声も物凄く低い声で怒っていることがわかる



「部屋にいろって言われただろ。」


「はい、言われました。」


「なんで居なかった。」



どうやら部屋に居なかったことを怒っているらしい



「ごめん、少しお手洗いに行こうとしたらバッタリ麻奈美にあって、話してたら戻るの遅くなった。
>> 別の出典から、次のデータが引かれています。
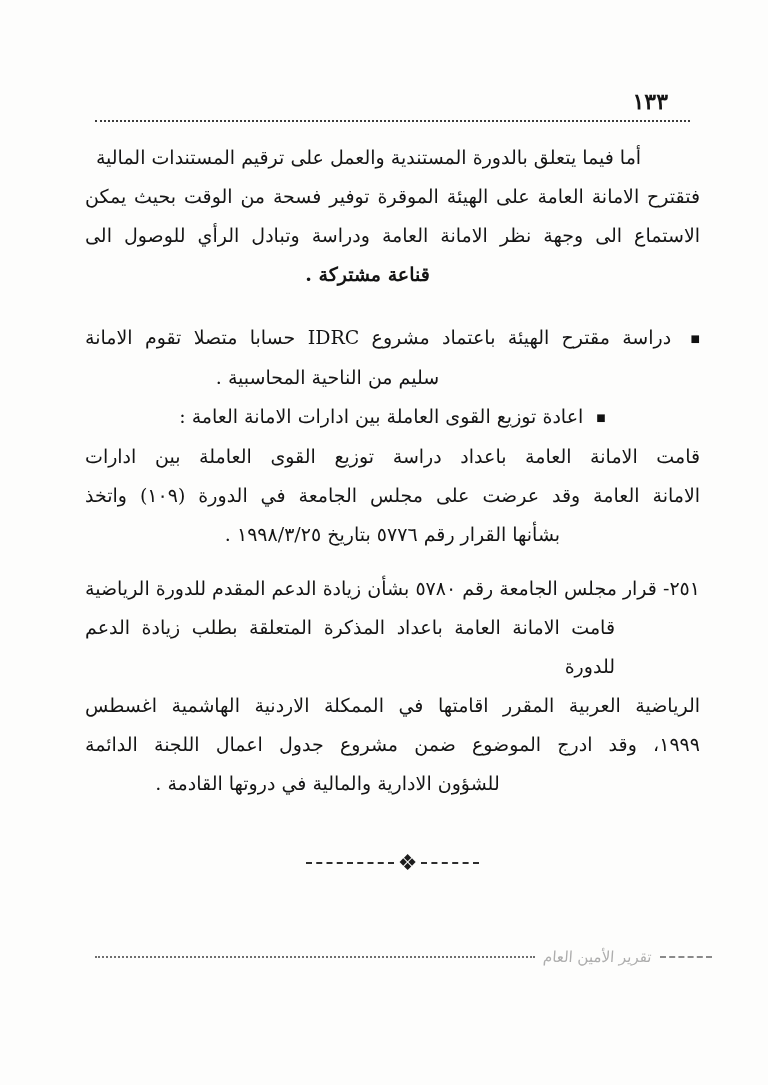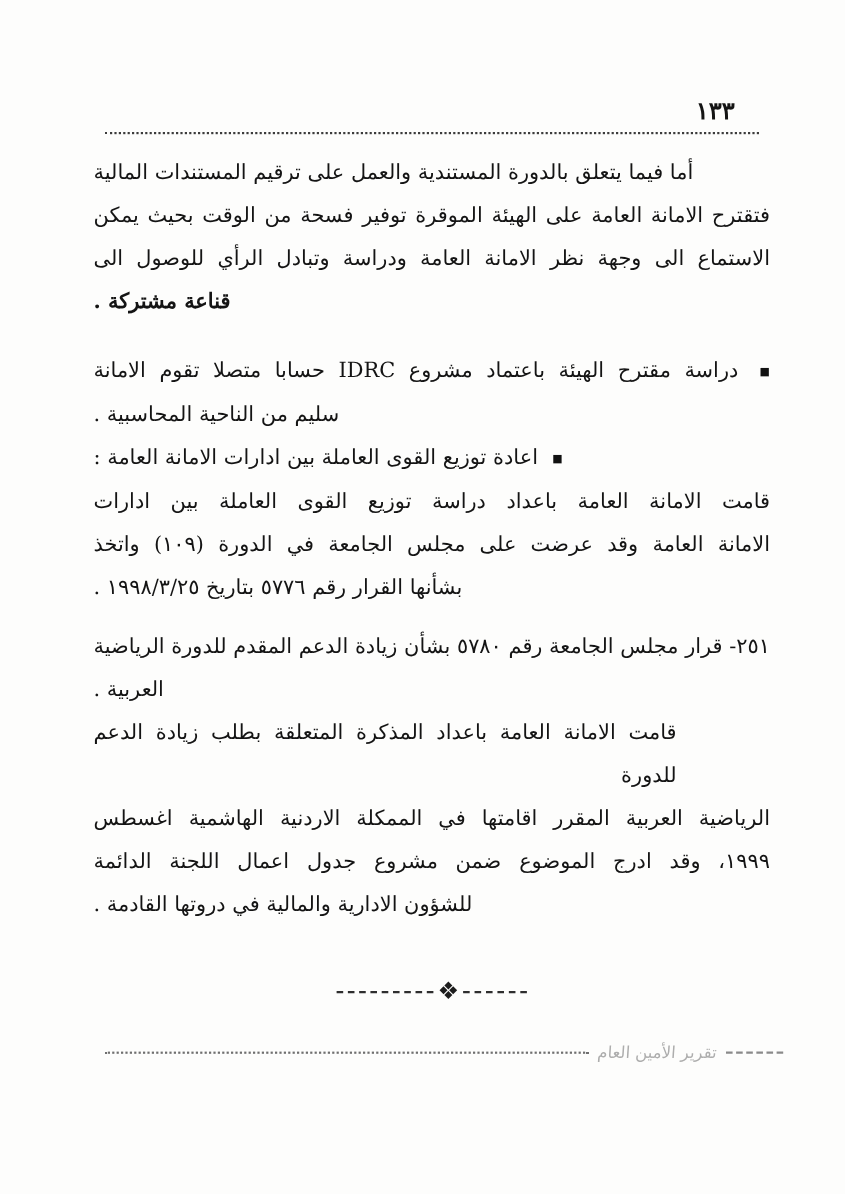--- a/index.html
+++ b/index.html
@@ -23,7 +23,7 @@
     white-space:nowrap;overflow:hidden;
   }
   .jline{text-align:justify;text-align-last:justify;white-space:normal;}
-  .rline{text-align:left;}
+  .rline{text-align:center;}
   
   .ind-48{padding-right:48px;}
   .ind-85{padding-right:85px;}

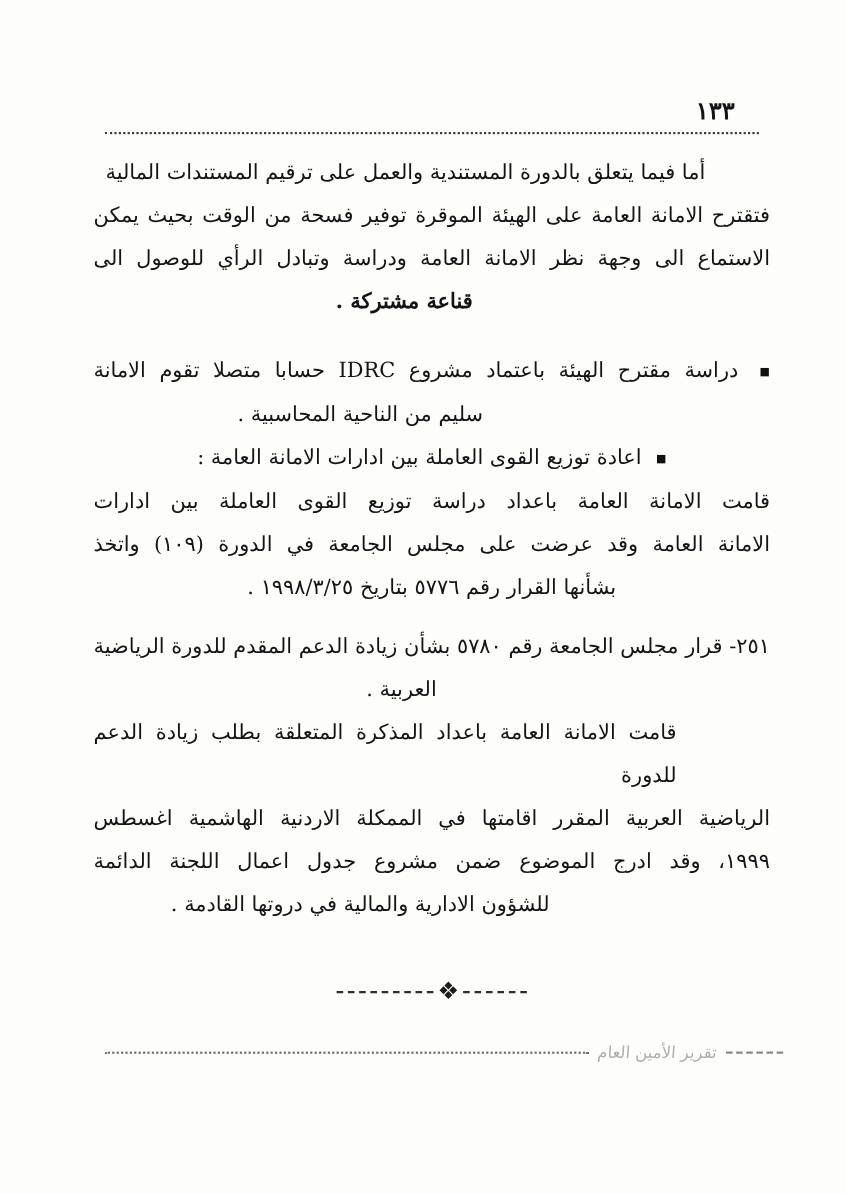--- a/index.html
+++ b/index.html
@@ -101,7 +101,6 @@
 
     <div class="gap-md">
       <div class="line jline">٢٥١- قرار مجلس الجامعة رقم ٥٧٨٠ بشأن زيادة الدعم المقدم للدورة الرياضية</div>
-      <div class="line rline ind-55">العربية .</div>
     </div>
 
     <div>

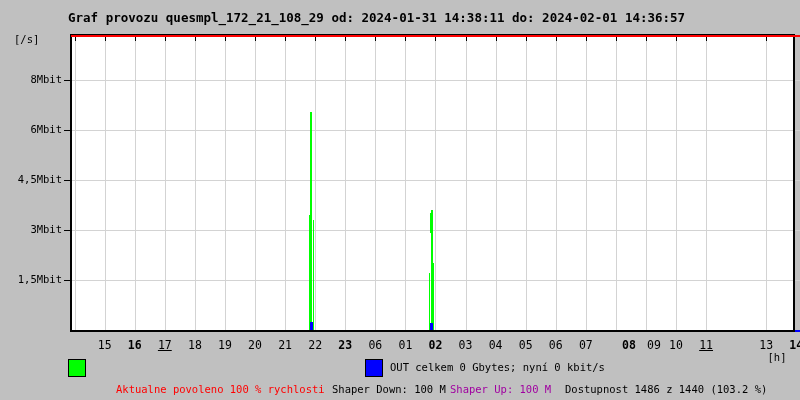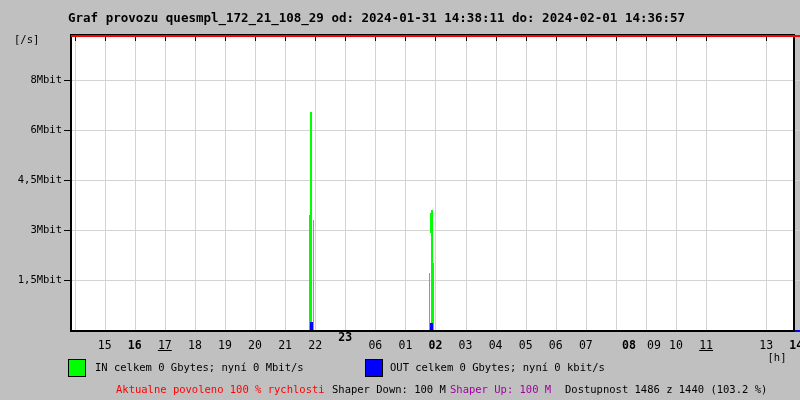--- a/index.html
+++ b/index.html
@@ -92,7 +92,7 @@
     <div class="abs xlab" style="left: 300.19px; top: 338px; width: 30px; height: 14px;">22</div>
     <div class="abs grid-v" style="left: 345.26px; top: 36px; width: 1px; height: 294px;"></div>
     <div class="abs ttick" style="left: 345.26px; top: 36px; width: 1px; height: 5px;"></div>
-    <div class="abs xlab bold" style="left: 330.26px; top: 330px; width: 30px; height: 14px;">23</div>
+    <div class="abs xlab bold" style="left: 330.26px; top: 338px; width: 30px; height: 14px;">23</div>
     <div class="abs grid-v" style="left: 375.33px; top: 36px; width: 1px; height: 294px;"></div>
     <div class="abs ttick" style="left: 375.33px; top: 36px; width: 1px; height: 5px;"></div>
     <div class="abs xlab" style="left: 360.33px; top: 338px; width: 30px; height: 14px;">06</div>

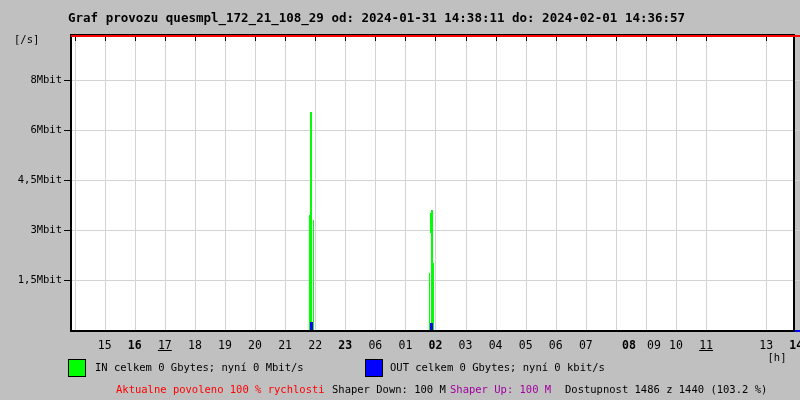--- a/index.html
+++ b/index.html
@@ -36,7 +36,6 @@
   <div class="abs xunit">[h]</div>
 
   <div class="abs swatch" style="left:68px;top:359px;background:#00ff00;"></div>
-  <div class="abs legend-text" style="left:95px;top:361px;">IN celkem 0 Gbytes; nyní 0 Mbit/s</div>
   <div class="abs swatch" style="left:365px;top:359px;background:#0000ff;"></div>
   <div class="abs legend-text" style="left:390px;top:361px;">OUT celkem 0 Gbytes; nyní 0 kbit/s</div>
 

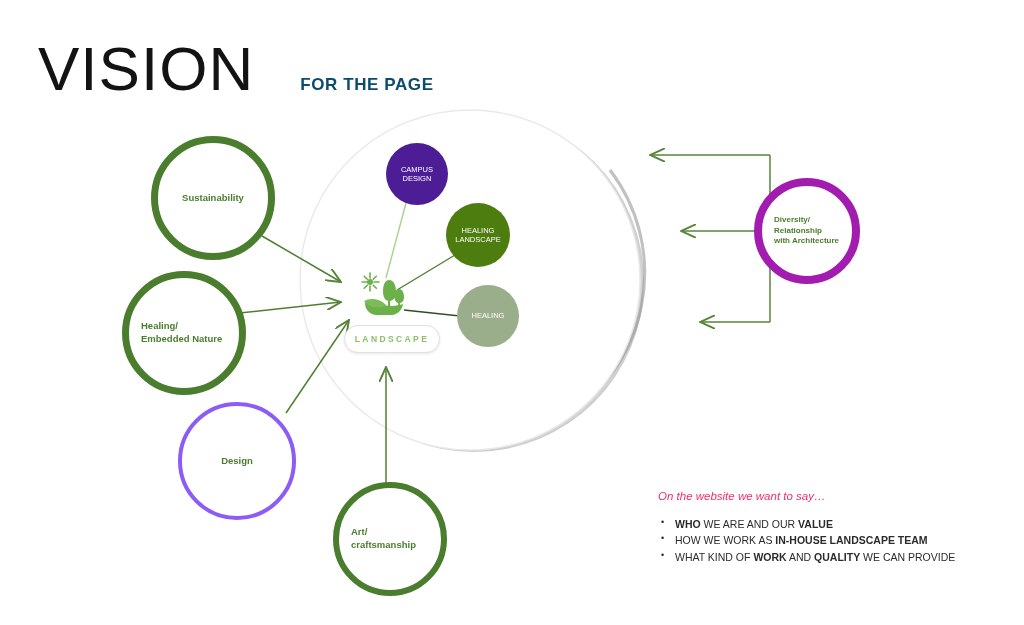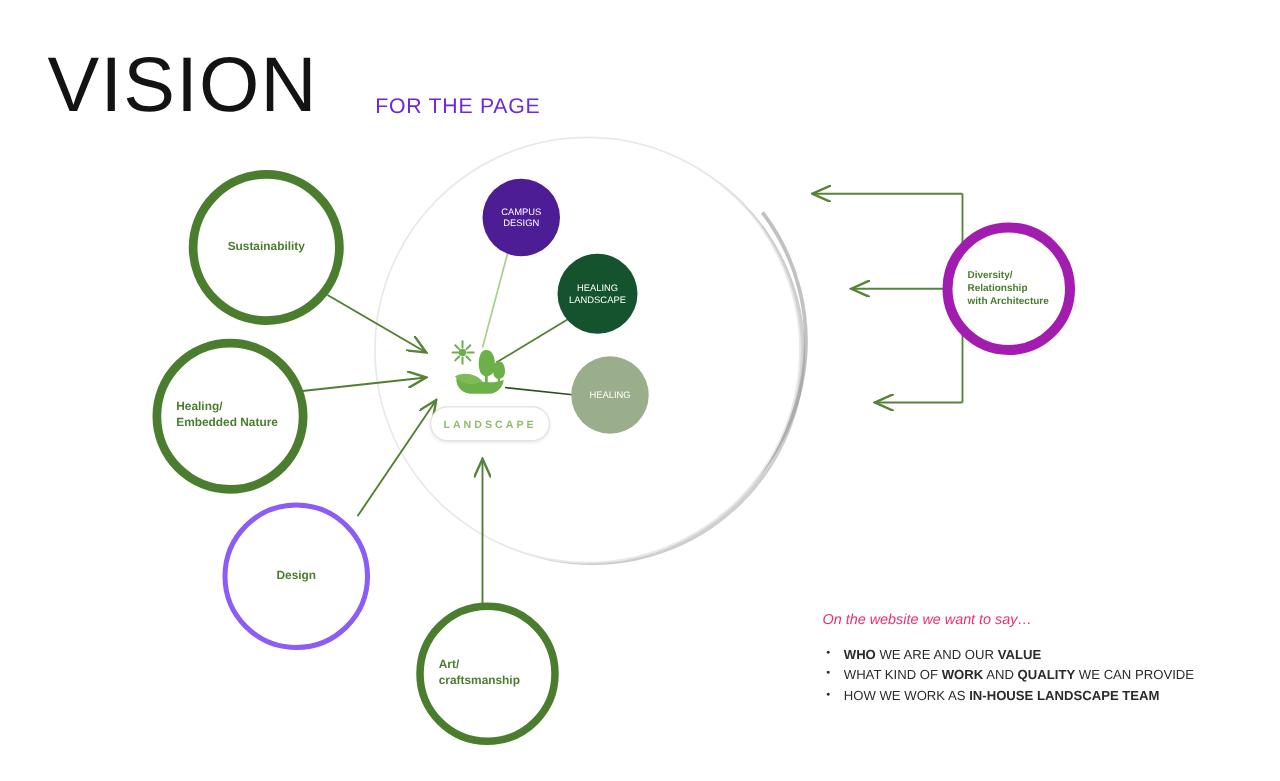--- a/index.html
+++ b/index.html
@@ -18,8 +18,8 @@
     font-weight:400;
   }
   #vision-subtitle{
-    font-size:17px;color:#6d28d9;letter-spacing:0.6px;
-    padding-bottom:5px;font-weight:400;
+    font-size:17px;color:#0c4a6e;letter-spacing:0.6px;
+    padding-bottom:5px;font-weight:700;
   }
 
   

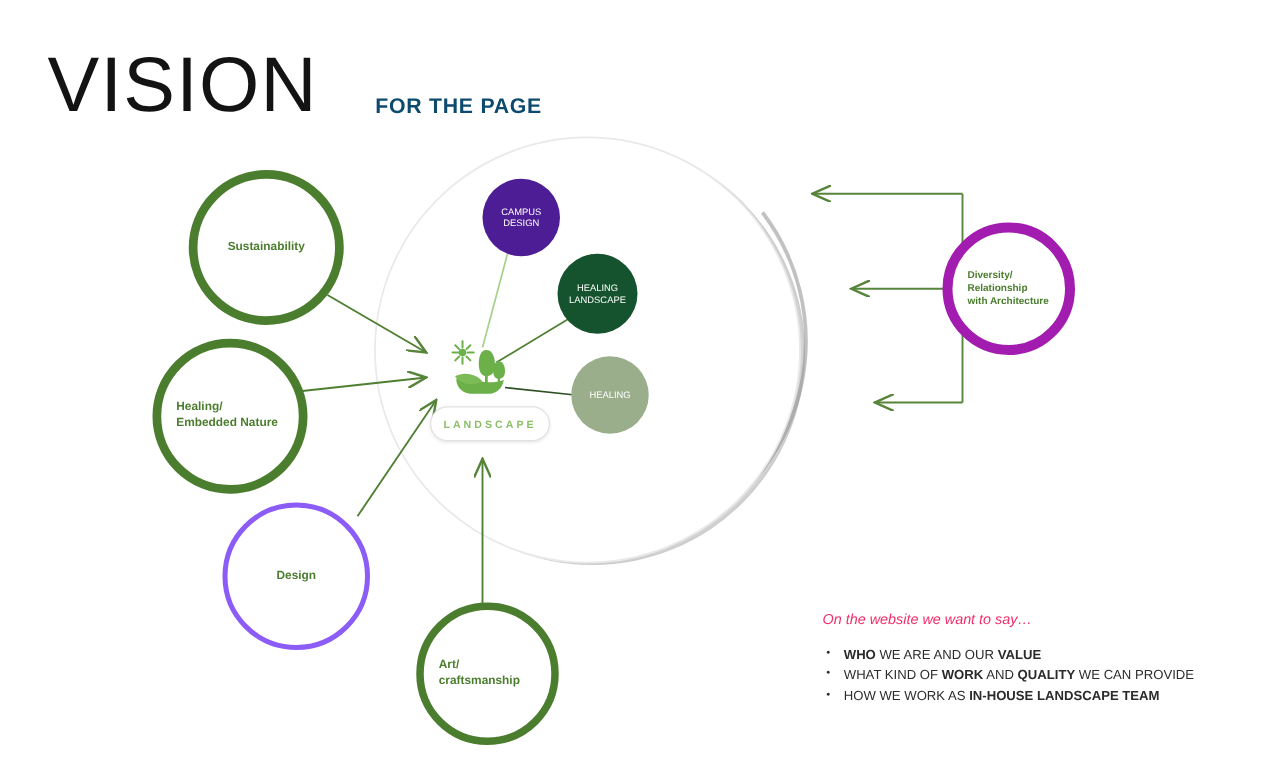--- a/index.html
+++ b/index.html
@@ -137,7 +137,7 @@
     <span>CAMPUS DESIGN</span>
   </div>
 
-  <div class="disc" style="left:446px;top:203px;width:64px;height:64px;background:#14532d;font-size:7.5px;">
+  <div class="disc" style="left:446px;top:203px;width:64px;height:64px;background:#4d7c0f;font-size:7.5px;">
     <span>HEALING LANDSCAPE</span>
   </div>
 

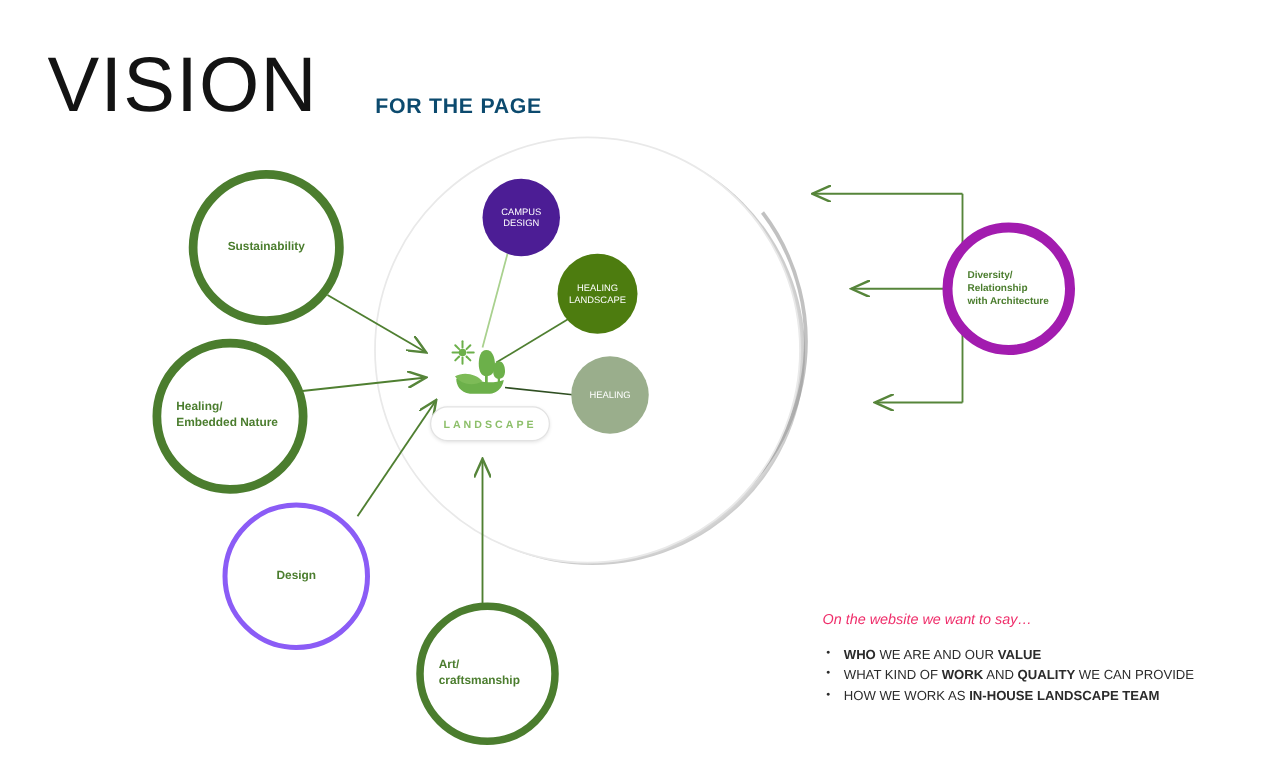--- a/index.html
+++ b/index.html
@@ -176,8 +176,8 @@
     <div id="note-title">On the website we want to say…</div>
     <ul>
       <li><b>WHO</b><span> WE ARE AND OUR </span><b>VALUE</b></li>
+      <li><span>HOW WE WORK AS </span><b>IN-HOUSE LANDSCAPE TEAM</b></li>
       <li><span>WHAT KIND OF </span><b>WORK</b><span> AND </span><b>QUALITY</b><span> WE CAN PROVIDE</span></li>
-      <li><span>HOW WE WORK AS </span><b>IN-HOUSE LANDSCAPE TEAM</b></li>
     </ul>
   </div>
」



そういうと慎は深い溜息をついて口を開こうとするけど、またも大きな騒音にかき消された


音がした方をみるとそこには蓮と波瑠がいた。



「あれ、二人共どっか行ってたの?」



慎に聞くとまた深いため息が帰ってきた



「おいっ!!チビブス!どこに行ってやがった!」


「千晃!心配したよ!急にいなくなってるとビックリするでしょ?」



次々と話す、蓮と波瑠に圧倒されつつトイレに行ってたことを伝えると二人からもため息が帰ってきた


なんだよぅ、トイレに行っただけじゃないかよぉ…



「心配させんな。」



隣にいた慎にコツンと頭を小突かれる



…あぁ、みんなにあたしは心配をかけてしまったのか



「…ごめん。次は気をつける。」



みんなに頭を下げて謝るとそれぞれが笑って返してくれた



「千晃ちゃん!よかった!見つかったんだね!」


「ちーちゃんは人に心配かけるのうめぇーじゃねぇの~。」



後ろからやってきた敦先輩と奏多もどこか安堵した顔をしている


二人にも謝らなきゃ…、たくさん心配かけてしまったんだ。



「二人も心配かけてごめんなさい。」



そういうと敦先輩はコソッと近づいて教えてくれた



「千晃ちゃんがいないってわかった瞬間真っ先に飛び出して行った蓮の必死さを見せてあげたかったよ。」



クスクス笑いながら、内緒ね、と口元に人差し指を添えるしぐさは色気に満ちていてなぜか顔が熱を帯びた。



「…戻るぞ。昴、お前も来い。」



慎の一声でみんながぞろぞろと倉庫に戻る



「麻奈美も来なよ!」


「え、私は、」


「慎、いいよね?」



麻奈美が何か言おうとしたけどそれを遮る。


麻奈美のことだからまた一人でいようとするだろう、さっきみたいな事態になったら困る。
けど、その一任を決められるのが慎だから伺いを立てる



「…昴はいいか?」


「え!あ、はい!」


「来い。」



短いやりとりをすると許可がおりた



「やった!麻奈美も行こう!」


「でも、私は部外者だから…」


「だーめ!さっきみたいに怖いお姉さんに囲まれたらどうするの!ここで離れたら麻奈美を守れないでしょ!」


「私は大丈夫よ。」



もうほんと頑固なんだから。動こうとしない麻奈美にどうしたもんかと頭を悩ませる。



「おい、さっさと来いよ、じゃねーと、こいつがここから動かねぇだろ。」



蓮が気の利いた助け船を出してくれる


蓮、ナイス!と内心で褒めておく。口に出して褒めると調子に乗りそうだし。



「…わかった。」



渋々といった感じで麻奈美も動き始める。


一応、蓮にお礼は言っておこう。



「蓮!ありがとう!」


「ハッ、ばーか。」




グシャりと乱暴にあたしの頭を撫でる


えへへっ、それが照れ隠しなのあたしは知ってるもんね~
全く、蓮は素直じゃないんだから~



「なぁなぁ、あいつは千晃の友達か?」



蓮を見てニヤニヤしてると波瑠がチョイチョイと袖を引っ張って尋ねる



「うん!幼馴染みたいなもんかな!」


「そうなんだ!蓮と奏多みたいだな!」


「え、蓮と奏多って幼馴染なの!?」



なにそれ、初耳なんですけど!
だからか、奏多が蓮に妙に肩入れするのは。



「あれ?知らなかったのか?中学からずっと一緒だったらしいよ!」


「へぇ~、そうなんだ…」



あたし、まだまだみんなのこと何も知らないんだな…


大丈夫、時間がある限り、みんなのことこれから知っていけばいいだけだから。


そんなことを思いながら、さっきまでみんなが話していた広場まで戻った。